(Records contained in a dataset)
=== Begin Enclosure ===

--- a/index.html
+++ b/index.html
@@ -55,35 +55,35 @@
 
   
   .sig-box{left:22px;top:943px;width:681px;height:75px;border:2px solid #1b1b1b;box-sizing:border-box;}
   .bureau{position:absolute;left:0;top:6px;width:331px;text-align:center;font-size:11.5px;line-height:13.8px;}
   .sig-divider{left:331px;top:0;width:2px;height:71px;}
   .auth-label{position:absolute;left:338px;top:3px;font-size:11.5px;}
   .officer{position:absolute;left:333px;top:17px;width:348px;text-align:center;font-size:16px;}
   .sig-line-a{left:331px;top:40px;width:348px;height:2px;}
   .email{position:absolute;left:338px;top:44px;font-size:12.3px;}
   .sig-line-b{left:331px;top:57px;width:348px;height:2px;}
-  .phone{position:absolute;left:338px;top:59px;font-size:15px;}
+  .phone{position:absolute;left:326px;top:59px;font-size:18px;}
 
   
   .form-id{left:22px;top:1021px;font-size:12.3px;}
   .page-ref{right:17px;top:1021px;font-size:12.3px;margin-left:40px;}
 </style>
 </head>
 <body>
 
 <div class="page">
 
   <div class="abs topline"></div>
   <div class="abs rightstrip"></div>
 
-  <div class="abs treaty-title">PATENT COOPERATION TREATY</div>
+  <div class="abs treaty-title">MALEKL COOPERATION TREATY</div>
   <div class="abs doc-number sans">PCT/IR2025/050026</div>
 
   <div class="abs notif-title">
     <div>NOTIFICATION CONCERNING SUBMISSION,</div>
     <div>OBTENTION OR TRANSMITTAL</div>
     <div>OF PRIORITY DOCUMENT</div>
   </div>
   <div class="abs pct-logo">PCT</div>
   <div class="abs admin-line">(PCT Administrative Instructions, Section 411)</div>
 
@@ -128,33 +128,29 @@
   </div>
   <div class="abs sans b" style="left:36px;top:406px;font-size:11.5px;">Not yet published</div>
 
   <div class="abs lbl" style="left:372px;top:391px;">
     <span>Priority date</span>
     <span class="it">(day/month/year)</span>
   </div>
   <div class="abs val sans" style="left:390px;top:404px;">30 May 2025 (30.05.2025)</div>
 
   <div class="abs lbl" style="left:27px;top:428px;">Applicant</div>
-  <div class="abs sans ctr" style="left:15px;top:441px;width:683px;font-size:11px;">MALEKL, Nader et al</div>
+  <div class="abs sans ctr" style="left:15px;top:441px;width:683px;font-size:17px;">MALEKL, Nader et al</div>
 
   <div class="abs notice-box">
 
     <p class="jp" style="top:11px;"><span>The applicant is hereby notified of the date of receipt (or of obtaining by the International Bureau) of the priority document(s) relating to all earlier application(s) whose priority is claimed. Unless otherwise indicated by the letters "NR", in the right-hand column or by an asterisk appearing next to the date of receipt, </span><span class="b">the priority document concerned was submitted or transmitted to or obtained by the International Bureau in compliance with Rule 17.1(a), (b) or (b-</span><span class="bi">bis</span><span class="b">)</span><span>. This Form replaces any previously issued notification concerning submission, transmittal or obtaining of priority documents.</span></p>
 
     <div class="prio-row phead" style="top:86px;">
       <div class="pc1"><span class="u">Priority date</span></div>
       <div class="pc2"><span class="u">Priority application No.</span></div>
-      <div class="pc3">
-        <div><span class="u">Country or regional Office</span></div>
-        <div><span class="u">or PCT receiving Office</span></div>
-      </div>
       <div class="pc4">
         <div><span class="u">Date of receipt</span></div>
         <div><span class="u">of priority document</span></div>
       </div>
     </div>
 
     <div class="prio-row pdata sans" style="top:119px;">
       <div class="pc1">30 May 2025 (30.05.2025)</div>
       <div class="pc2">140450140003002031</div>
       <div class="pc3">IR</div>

=== End Enclosure ===
=== Begin Enclosure ===

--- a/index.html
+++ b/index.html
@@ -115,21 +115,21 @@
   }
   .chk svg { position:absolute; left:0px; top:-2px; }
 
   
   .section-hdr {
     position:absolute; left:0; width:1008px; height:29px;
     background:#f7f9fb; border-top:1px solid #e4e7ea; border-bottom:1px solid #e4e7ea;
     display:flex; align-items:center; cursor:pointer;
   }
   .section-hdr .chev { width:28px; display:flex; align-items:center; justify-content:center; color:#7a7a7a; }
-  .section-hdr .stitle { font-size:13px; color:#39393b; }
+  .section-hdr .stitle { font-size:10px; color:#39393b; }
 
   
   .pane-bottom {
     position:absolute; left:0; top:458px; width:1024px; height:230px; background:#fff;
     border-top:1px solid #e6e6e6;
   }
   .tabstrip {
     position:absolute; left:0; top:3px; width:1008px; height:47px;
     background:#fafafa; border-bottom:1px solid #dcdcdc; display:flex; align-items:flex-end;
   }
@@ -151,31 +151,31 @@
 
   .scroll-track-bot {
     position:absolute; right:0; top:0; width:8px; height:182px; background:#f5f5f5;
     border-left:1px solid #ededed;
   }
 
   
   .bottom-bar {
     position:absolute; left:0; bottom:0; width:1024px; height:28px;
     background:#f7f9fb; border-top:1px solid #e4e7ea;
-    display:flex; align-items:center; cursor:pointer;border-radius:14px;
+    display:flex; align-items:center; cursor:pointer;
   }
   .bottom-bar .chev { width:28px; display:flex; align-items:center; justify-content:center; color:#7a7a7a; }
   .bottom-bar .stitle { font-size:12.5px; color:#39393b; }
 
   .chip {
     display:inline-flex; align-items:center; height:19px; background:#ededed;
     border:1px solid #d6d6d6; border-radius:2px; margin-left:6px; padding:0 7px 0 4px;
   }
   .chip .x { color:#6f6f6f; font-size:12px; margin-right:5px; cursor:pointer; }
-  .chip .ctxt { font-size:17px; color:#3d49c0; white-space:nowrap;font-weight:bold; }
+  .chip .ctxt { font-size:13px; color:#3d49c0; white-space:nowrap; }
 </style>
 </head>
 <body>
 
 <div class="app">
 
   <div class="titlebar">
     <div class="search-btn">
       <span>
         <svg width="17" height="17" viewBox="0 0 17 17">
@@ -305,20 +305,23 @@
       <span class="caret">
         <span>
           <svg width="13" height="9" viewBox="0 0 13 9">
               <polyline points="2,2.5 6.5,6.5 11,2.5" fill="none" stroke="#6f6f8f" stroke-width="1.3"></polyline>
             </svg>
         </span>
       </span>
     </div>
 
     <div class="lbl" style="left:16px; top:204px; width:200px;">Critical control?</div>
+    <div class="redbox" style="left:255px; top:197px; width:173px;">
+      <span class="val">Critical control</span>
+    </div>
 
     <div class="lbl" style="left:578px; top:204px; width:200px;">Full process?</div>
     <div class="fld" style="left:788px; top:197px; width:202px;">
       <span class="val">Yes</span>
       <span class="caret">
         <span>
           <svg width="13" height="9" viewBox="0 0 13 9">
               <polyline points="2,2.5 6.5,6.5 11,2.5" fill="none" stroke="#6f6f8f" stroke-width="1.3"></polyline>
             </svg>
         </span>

=== End Enclosure ===

Task to carry out -> All lines of the records above that contain the word "Nader" are to be copied out.

Response area ->
-  <div class="abs sans ctr" style="left:15px;top:441px;width:683px;font-size:11px;">MALEKL, Nader et al</div>
+  <div class="abs sans ctr" style="left:15px;top:441px;width:683px;font-size:17px;">MALEKL, Nader et al</div>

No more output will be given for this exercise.